Normal pressure hydrocephalus (NPH) is another rare disorder in which fluid surrounding the brain and spinal cord is unable to drain normally. The fluid builds up, enlarging the ventricles (fluid-filled chambers) inside the brain. As the chambers expand, they can compress and damage nearby tissue. The “normal pressure” refers to the fact that the spinal fluid pressure often, but not always, falls within the normal range on a spinal tap.
Huntington’s disease is a fatal brain disorder caused by inherited changes in a single gene. These changes lead to destruction of nerve cells in certain brain regions. Scientists identified the gene in 1993. Anyone with a parent with Huntington’s has a 50 percent chance of inheriting the gene, and everyone who inherits it will eventually develop the disorder. In about 1 to 3 percent of cases, no history of the disease can be found in other family members.

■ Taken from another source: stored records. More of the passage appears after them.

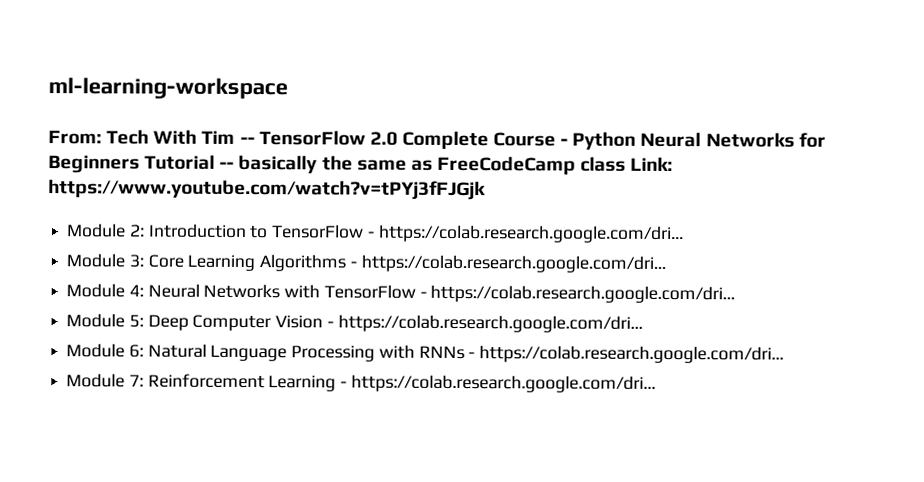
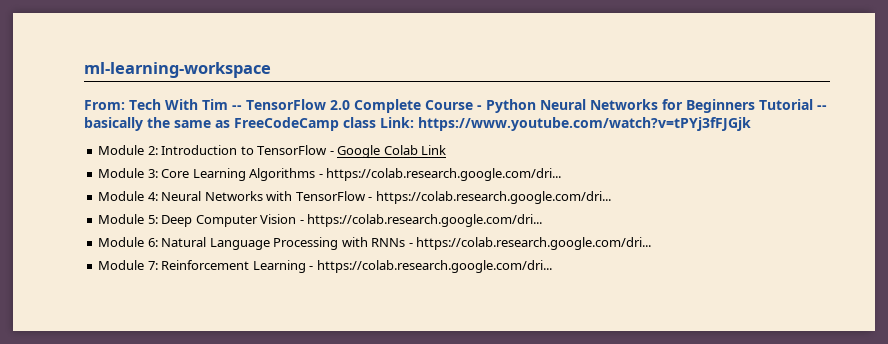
[377,224,684,244] https://colab.research.google.com/dri... -> [337,145,447,158] Google Colab Link

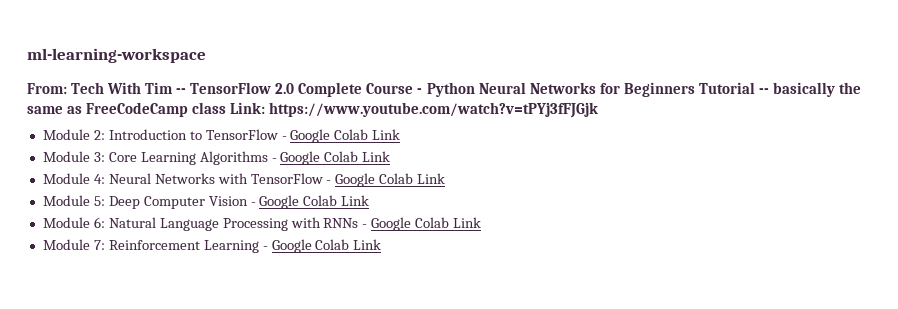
[326,168,562,181] https://colab.research.google.com/dri... -> [280,151,391,165] Google Colab Link
[375,191,611,204] https://colab.research.google.com/dri... -> [335,173,446,187] Google Colab Link
[307,214,543,227] https://colab.research.google.com/dri... -> [259,195,370,209] Google Colab Link
[416,237,652,250] https://colab.research.google.com/dri... -> [371,217,482,231] Google Colab Link
[316,260,552,273] https://colab.research.google.com/dri... -> [271,239,382,253] Google Colab Link

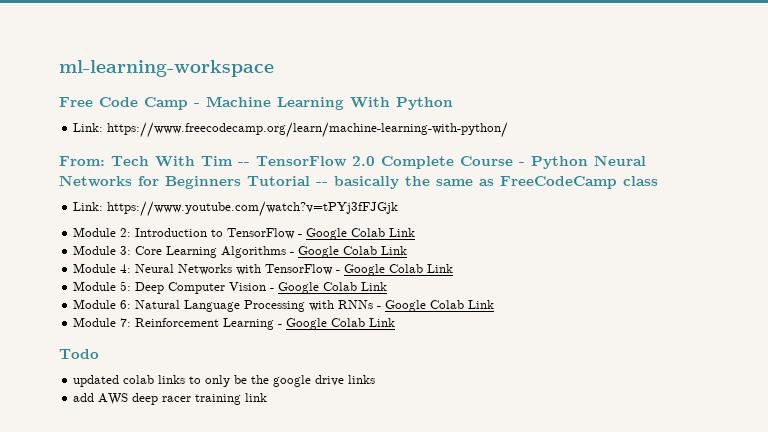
(206, 55) none -> [59,96,453,110] [73,122,509,138] // Free Code Camp - Machine Learning With Python // Link: https://www.freecodecamp.org/learn/machine-learning-with-python/
(227, 108) none -> (658, 181) //
(382, 244) none -> [59,349,99,359] [73,375,376,387] [73,393,268,405] // Todo // updated colab links to only be the google drive links // add AWS deep racer training link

Wernicke-Korsakoff syndrome is a two-stage brain disorder caused by a deficiency of thiamine (Vitamin B-1). Thiamine helps brain cells produce energy from sugar. When levels of the vitamin are too low, cells are unable to generate enough energy to function properly.
Wernicke encephalopathy is the first acute phase, and Korsakoff psychosis is the long-lasting, chronic stage. The most common cause is alcoholism, but the syndrome can also be associated with AIDS, cancers that have spread through the body, very high levels of thyroid hormone, and certain other conditions.